On 23 December 1631 the poet Michael Drayton died at his lodgings in Fleet Street, London. He was so highly regarded by his contemporaries that he was buried in Westminster Abbey with some ceremony. According to an account of his funeral, which it’s thought was paid for by a patron, “… the Gentlemen of the Four Innes of Court and others of note about the Town, attended his body to Westminster, reaching in order by two and two, from his Lodging almost to Standbridge.”
Ben Jonson’s friend William Drummond of Hawthornden prophesied that Drayton would “live by all likelihead so long as … men speak English.” Yet today few know much about Michael Drayton. He was born in 1563 in Hartshill, near Nuneaton, Warwickshire. Drayton came from a humbler background than Shakespeare, and it seems that when young he was a servant in the household of a noble family. Like Shakespeare, Drayton really became a serious writer when he moved to London. There’s a full biography on the Poetry Foundation site .
A new project from the University of Exeter is trying to raise the profile of Michael Drayton. It’s called the Poly-Olbion project. Poly-Olbion was his great 15,000-line poem, described on the project website as “an expansive poetic journey through the landscape, history, traditions and customs of early modern England and Wales”. He began this massive poem around 1598. The book is decorated with beautiful allegorical maps by William Hole in which the spirits of the rivers, hills and woods appear as scantily-clad maidens or rustic characters, and with prose “illustrations” by John Selden.
The poem was published in two parts, in 1612 and 1622. In just one of many unlucky events in Drayton’s life, the first volume was dedicated to the heir to the throne, Prince Henry who died only months after its publication. The current project aims to produce a scholarly edition of the poem, to hold a conference in 2015, and to publish a volume of critical essays reassessing Drayton’s work. There will also be an exhibition at the Royal Geographical Society, recognising the importance of the poem as a description of the country’s topography as well as its folklore.
Although Drayton lived in London, he is known to have returned to the Warwickshire village of Clifford Chambers, just a couple of miles away from Stratford.

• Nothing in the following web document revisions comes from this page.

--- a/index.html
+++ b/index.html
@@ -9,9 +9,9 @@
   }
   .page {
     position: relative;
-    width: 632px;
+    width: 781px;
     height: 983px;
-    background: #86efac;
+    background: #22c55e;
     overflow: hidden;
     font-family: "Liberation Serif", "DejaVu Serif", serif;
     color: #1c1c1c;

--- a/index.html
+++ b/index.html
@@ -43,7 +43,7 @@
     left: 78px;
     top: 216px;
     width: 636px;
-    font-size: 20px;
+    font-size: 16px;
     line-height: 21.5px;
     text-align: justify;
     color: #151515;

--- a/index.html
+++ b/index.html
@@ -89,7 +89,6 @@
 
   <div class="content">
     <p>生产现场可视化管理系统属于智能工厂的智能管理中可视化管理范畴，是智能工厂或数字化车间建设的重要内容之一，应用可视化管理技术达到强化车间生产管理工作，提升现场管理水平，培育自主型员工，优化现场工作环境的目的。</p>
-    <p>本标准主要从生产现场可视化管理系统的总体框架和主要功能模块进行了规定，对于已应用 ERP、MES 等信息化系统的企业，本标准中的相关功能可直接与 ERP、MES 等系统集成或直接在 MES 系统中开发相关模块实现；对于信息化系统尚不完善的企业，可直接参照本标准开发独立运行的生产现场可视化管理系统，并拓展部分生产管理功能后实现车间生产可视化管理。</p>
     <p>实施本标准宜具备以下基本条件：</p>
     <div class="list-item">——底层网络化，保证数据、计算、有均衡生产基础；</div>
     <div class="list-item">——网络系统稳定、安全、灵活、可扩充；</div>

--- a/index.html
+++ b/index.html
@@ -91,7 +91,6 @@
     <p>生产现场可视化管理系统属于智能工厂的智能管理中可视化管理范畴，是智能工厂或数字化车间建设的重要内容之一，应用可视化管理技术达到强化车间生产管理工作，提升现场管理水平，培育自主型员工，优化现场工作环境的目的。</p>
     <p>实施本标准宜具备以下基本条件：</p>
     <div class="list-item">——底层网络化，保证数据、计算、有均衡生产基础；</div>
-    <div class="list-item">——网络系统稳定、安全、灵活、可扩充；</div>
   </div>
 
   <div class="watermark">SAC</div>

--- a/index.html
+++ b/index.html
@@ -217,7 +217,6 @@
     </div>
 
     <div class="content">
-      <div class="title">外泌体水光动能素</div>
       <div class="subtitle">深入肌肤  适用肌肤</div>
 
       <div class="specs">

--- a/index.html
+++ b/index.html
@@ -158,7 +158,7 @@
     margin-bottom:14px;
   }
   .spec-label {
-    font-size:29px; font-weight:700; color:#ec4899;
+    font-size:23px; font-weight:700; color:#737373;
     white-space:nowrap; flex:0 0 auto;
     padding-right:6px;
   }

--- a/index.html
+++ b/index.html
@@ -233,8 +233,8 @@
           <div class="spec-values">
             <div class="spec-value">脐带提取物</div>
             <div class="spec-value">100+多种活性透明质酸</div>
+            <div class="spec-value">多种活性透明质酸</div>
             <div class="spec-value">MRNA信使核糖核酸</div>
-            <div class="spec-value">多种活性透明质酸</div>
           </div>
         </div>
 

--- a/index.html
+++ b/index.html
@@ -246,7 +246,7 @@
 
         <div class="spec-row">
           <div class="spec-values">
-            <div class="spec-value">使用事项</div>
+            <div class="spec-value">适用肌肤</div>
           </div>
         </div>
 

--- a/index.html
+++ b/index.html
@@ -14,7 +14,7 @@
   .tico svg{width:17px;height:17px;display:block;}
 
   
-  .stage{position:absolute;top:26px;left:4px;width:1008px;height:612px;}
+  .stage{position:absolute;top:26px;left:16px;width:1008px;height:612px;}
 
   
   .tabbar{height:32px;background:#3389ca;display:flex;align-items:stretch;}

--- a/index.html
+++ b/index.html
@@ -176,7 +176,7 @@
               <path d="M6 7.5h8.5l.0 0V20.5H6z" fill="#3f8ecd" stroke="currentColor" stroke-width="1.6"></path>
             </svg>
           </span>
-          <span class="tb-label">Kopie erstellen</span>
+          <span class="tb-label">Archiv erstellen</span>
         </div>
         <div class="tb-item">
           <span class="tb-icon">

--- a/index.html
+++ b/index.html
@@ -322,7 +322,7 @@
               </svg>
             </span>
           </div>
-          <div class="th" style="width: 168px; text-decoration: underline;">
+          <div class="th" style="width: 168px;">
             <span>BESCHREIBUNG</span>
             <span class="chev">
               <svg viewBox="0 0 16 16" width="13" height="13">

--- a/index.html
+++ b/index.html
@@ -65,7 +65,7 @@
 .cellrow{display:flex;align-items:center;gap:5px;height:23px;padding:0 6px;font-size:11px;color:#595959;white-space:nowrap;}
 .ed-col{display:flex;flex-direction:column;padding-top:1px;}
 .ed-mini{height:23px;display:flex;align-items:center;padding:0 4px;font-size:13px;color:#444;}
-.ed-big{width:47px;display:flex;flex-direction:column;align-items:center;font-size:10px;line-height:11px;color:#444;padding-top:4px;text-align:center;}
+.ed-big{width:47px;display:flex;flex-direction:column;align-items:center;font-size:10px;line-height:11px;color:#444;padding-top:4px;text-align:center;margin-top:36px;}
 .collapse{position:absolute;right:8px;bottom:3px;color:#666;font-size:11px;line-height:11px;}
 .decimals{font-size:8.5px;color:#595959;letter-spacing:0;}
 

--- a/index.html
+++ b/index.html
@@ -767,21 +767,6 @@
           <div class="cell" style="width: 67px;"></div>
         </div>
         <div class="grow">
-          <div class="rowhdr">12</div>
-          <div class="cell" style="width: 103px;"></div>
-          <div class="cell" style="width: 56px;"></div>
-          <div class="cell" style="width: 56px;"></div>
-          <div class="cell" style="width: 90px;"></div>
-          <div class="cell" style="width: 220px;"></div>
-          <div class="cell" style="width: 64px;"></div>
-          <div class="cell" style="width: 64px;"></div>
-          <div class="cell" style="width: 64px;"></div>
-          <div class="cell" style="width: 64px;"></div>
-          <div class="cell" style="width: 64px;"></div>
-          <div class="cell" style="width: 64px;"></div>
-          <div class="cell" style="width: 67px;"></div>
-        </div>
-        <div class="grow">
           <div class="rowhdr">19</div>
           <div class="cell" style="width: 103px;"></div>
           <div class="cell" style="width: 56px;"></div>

In 1622 he wrote a tribute to “his Incomparable Friend, Sir Henry Raynsford Of Clifford” who had died on 27 January 1622, who he described as “so fast a friend, so true a Patriot”. It’s said that he regularly spent summers at Clifford Manor, Raynsford’s home, a building that still stands. From these lines in Poly-Olbion it seems he used the time to write:
‘…dear Clifford’s seat (the place of health and sport)
Which many a time hath been the Muse’s quiet port’
Shakespeare and Drayton are thought to have been friends, and it seems inconceivable that two famous poets would not have met up while both were in the area. One of the legends of Shakespeare’s life is that he died as a result of a night of hard drinking with Ben Jonson and Michael Drayton while both were visiting Warwickshire. Jonson admired Drayton’s work, calling it “pure, and perfect Poesy”. And later John Hall, Shakespeare’s son-in-law, a well-known doctor, records treating Drayton, “an excellent poet”. Particularly in Poly-Olbion Drayton specialised in the description of topographical features, in which Shakespeare took little interest. But there are echoes of Shakespeare’s lines about the native inhabitants of the Forest of Arden in this section:
And near to these our thicks, the wild and frightful herds,
Not hearing other noise but this of chattering birds,
Feed fairly on the lands; both sorts of seasoned deer:
Here walk, the stately red, the freckled fallow there:
The bucks and lusty stages amongst the rascals strewed,
As sometimes gallant spirits amongst the multitude.
Here are a few lines describing the Avon as it flows through south Warwickshire:
Scarce ended they their song, but Avon’s winding stream,
By Warwick, entertains the high complexioned Leam:
And as she thence along to Stratford on doth strain,
Receiveth little Heil the next into her train:
Then taketh in the Stour, the brook, of all the rest
Which that most goodly Vale of Red-Horse loveth best.
These quotations are taken from selections in Roger Pringle’s excellent Poems of Warwickshire.
Travelling between Stratford and Clifford Chambers Drayton, Shakespeare and Hall must have crossed the Avon, perhaps using the little footbridge which from 1590 crossed the Avon at Lucy’s Mill, south of the town itself. It’s still an important crossing point that links lots of paths including those leading to Clifford Chambers. The twentieth century version of this bridge now has a support group aiming to fund a feasibility study to find out if it can be made accessible to people of all ages and abilities. I know I’m digressing, but we’re looking for more supporters and if you’d like to join you can do so on the Friends of Lucy’s Mill Bridge website.
When Michael Drayton died he was almost penniless. His pastoral style of poetry, reminscent of Edmund Spenser’s, was no longer fashionable, and Drayton had always preferred to tell the truth as he saw it rather than flattering potential patrons. In a late poem, The Muses Elizium, he prophesied that there would be no future for his kind of poetry. But maybe the project just beginning will bring his work, and the man himself, more attention after so long.